* _INPUT RECORDS_:
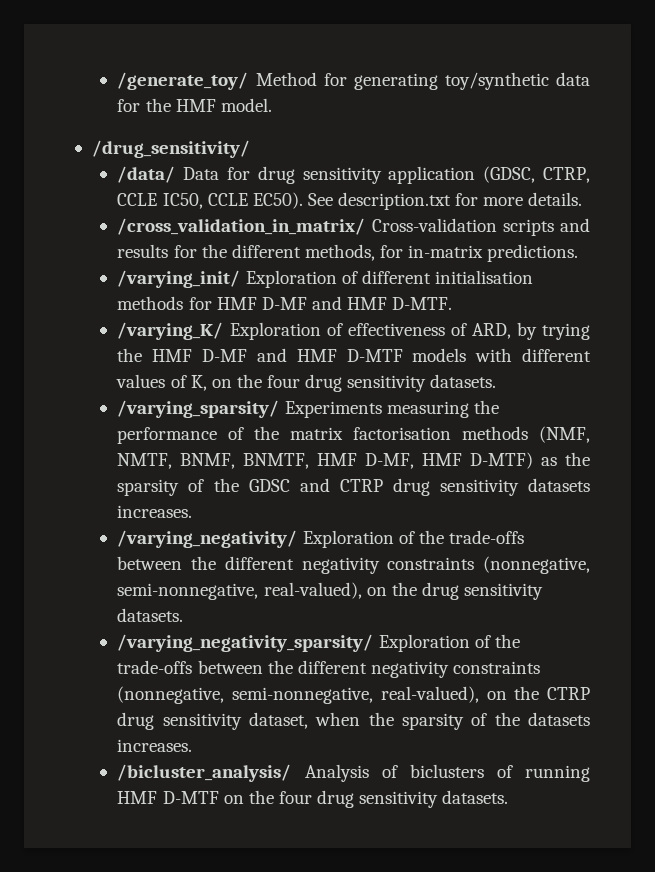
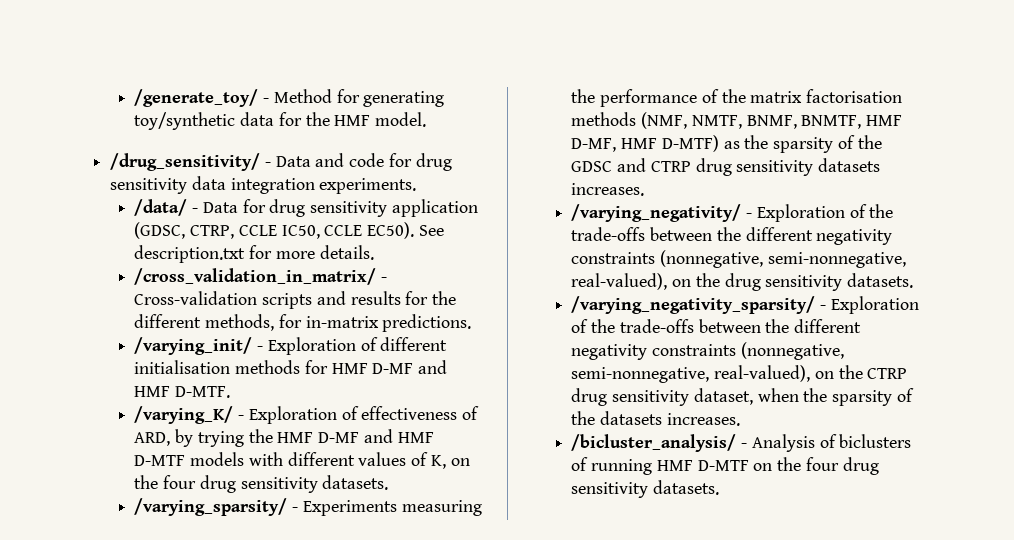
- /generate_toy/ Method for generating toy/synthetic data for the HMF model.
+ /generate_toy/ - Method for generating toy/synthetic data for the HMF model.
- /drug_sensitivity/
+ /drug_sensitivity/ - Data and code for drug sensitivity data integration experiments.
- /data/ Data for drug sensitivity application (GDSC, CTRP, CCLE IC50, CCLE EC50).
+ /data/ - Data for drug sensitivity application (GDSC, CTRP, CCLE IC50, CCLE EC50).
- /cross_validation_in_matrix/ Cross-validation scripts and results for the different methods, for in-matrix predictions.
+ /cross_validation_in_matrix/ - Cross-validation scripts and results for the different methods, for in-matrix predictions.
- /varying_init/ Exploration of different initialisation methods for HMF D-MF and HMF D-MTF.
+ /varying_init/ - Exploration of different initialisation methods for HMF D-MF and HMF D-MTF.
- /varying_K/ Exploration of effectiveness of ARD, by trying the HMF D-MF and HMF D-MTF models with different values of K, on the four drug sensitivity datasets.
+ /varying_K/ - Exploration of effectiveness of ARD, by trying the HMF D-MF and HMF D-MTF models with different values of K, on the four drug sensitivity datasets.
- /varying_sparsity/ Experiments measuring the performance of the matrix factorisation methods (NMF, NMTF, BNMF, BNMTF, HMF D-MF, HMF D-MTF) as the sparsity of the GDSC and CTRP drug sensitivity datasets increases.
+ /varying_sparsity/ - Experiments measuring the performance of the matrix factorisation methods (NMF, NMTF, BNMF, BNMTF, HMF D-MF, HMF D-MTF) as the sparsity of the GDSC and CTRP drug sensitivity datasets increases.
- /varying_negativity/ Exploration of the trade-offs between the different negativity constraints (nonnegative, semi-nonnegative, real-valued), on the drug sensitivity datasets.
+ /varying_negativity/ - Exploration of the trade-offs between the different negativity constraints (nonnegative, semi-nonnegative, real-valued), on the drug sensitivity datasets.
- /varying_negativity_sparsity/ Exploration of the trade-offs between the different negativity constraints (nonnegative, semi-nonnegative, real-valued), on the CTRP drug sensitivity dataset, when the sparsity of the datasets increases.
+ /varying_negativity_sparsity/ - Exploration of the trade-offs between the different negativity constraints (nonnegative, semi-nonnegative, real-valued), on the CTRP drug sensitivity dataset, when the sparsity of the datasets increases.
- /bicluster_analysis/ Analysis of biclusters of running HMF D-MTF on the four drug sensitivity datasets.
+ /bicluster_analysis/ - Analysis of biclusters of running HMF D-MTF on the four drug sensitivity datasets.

* _ABOUT THIS EXERCISE_: Within the material above, find the lines that contain the word "results"; copy them.

* _ANSWER TO THE EXERCISE_:
- /cross_validation_in_matrix/ Cross-validation scripts and results for the different methods, for in-matrix predictions.
+ /cross_validation_in_matrix/ - Cross-validation scripts and results for the different methods, for in-matrix predictions.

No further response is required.